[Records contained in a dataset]
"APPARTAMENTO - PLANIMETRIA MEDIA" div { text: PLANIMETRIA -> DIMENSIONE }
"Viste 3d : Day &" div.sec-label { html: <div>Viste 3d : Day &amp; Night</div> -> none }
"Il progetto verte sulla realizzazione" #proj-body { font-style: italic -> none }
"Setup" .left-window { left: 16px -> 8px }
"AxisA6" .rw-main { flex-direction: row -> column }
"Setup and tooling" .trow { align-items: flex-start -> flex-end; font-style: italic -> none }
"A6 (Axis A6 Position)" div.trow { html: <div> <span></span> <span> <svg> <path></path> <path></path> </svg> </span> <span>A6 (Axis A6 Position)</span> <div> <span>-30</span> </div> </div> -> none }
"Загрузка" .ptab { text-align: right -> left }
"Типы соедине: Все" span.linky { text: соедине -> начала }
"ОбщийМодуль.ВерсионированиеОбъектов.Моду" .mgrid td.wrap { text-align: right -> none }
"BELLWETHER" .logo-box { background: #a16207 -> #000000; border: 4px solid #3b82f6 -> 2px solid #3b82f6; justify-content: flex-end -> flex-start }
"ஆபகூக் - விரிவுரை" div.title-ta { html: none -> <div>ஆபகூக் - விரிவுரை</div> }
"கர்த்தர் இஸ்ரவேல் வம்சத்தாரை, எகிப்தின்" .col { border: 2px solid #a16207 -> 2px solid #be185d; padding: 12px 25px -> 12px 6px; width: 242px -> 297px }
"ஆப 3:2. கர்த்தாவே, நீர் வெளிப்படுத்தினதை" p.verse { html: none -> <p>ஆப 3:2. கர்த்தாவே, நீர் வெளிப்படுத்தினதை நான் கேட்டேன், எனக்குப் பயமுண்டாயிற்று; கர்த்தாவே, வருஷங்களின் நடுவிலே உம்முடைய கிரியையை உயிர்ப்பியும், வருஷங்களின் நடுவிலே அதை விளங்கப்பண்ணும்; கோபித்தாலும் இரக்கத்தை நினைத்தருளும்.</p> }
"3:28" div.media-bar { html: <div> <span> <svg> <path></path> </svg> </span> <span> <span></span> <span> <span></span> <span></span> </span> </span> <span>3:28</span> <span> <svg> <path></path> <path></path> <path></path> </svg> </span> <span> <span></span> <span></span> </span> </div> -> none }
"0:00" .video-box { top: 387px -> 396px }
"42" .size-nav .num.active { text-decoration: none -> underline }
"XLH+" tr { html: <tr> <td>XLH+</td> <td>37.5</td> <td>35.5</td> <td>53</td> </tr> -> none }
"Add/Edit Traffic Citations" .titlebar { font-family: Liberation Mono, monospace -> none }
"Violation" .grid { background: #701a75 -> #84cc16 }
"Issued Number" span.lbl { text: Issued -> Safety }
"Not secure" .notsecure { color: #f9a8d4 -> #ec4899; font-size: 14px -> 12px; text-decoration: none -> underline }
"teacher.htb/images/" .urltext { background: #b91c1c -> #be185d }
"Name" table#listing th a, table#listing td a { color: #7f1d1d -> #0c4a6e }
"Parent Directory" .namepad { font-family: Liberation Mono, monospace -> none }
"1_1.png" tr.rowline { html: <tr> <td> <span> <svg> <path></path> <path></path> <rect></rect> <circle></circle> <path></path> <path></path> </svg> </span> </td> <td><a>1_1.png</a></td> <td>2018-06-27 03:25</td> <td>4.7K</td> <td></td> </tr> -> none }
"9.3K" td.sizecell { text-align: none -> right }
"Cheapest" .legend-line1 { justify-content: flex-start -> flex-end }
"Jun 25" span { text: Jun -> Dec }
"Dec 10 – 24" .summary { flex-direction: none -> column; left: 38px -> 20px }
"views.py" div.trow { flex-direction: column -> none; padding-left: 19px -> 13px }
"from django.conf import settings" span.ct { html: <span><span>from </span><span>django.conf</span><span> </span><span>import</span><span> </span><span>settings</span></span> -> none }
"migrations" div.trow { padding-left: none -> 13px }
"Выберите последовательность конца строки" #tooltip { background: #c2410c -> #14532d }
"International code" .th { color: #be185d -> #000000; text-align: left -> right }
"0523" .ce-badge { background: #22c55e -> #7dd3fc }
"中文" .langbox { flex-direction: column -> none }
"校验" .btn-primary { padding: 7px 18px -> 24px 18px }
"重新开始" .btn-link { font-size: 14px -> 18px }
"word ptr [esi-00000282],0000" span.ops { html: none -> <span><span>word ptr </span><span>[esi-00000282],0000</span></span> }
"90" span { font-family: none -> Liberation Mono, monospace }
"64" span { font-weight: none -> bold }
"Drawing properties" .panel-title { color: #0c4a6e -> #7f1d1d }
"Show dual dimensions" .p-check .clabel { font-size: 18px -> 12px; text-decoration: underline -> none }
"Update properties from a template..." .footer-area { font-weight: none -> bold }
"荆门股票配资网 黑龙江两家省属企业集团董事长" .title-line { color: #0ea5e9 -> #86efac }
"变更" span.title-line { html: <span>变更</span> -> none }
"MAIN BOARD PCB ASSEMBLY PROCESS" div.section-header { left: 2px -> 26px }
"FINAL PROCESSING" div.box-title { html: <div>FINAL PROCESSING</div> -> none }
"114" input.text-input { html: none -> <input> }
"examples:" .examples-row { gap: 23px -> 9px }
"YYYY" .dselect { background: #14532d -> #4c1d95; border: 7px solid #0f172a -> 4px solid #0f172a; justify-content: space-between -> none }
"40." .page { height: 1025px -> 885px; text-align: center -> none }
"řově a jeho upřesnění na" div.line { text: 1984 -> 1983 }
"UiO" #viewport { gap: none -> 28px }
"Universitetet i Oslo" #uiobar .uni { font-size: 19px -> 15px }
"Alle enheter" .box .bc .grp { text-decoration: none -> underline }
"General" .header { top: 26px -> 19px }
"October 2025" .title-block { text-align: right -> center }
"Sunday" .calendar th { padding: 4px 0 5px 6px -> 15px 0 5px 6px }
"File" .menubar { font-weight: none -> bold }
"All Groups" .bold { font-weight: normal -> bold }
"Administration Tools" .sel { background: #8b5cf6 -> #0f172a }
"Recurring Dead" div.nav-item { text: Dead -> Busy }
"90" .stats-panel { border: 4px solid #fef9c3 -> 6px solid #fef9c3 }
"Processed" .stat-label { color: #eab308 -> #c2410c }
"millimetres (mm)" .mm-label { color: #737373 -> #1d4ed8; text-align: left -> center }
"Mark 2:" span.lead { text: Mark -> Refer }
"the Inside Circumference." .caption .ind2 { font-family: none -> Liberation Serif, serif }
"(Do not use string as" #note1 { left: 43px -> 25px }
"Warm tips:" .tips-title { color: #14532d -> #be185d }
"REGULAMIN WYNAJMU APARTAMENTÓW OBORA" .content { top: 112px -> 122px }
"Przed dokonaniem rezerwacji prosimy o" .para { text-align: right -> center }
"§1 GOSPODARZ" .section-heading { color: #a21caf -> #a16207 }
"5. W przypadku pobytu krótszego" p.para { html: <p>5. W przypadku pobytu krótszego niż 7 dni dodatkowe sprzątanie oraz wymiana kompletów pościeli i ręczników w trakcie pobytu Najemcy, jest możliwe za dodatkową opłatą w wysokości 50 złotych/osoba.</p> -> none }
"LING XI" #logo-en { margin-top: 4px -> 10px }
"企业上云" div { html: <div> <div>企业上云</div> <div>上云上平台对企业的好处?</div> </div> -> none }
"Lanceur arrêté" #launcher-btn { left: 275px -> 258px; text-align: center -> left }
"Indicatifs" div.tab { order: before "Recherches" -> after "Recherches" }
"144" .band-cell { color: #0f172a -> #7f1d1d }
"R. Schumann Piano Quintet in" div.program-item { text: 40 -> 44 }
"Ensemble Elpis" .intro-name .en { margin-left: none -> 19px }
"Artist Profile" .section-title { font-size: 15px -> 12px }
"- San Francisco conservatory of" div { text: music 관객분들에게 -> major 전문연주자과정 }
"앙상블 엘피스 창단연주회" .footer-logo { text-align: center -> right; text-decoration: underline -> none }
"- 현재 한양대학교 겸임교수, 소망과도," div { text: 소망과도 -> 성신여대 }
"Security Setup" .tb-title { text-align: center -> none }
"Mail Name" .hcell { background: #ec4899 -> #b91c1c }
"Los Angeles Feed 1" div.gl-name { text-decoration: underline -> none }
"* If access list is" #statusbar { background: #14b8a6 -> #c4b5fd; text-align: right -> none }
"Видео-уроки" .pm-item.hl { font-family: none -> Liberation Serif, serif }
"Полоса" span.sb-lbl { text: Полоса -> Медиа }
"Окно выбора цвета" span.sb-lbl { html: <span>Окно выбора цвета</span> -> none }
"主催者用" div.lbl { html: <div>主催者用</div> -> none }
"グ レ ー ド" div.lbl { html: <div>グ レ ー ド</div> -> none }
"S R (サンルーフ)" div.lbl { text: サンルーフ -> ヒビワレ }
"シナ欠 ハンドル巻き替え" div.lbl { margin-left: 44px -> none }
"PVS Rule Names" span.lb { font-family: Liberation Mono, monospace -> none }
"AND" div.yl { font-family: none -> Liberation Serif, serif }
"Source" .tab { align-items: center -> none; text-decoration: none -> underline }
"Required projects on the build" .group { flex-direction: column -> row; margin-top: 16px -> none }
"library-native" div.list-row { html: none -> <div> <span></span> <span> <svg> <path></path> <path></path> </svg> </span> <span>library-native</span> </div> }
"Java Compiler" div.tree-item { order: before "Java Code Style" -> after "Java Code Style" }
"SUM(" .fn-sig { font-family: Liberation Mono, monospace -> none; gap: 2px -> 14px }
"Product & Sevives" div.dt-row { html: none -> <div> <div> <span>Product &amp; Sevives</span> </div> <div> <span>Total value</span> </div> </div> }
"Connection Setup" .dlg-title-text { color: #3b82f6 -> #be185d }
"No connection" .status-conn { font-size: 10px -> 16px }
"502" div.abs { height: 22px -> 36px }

ACTIVITY
Each line above from the one with "14px -> 18px" up to and including the one with "html: <div>FINAL PROCESSING</div>" must be set down exactly, and no line outside that span may appear.

RESPONSE AREA
"重新开始" .btn-link { font-size: 14px -> 18px }
"word ptr [esi-00000282],0000" span.ops { html: none -> <span><span>word ptr </span><span>[esi-00000282],0000</span></span> }
"90" span { font-family: none -> Liberation Mono, monospace }
"64" span { font-weight: none -> bold }
"Drawing properties" .panel-title { color: #0c4a6e -> #7f1d1d }
"Show dual dimensions" .p-check .clabel { font-size: 18px -> 12px; text-decoration: underline -> none }
"Update properties from a template..." .footer-area { font-weight: none -> bold }
"荆门股票配资网 黑龙江两家省属企业集团董事长" .title-line { color: #0ea5e9 -> #86efac }
"变更" span.title-line { html: <span>变更</span> -> none }
"MAIN BOARD PCB ASSEMBLY PROCESS" div.section-header { left: 2px -> 26px }
"FINAL PROCESSING" div.box-title { html: <div>FINAL PROCESSING</div> -> none }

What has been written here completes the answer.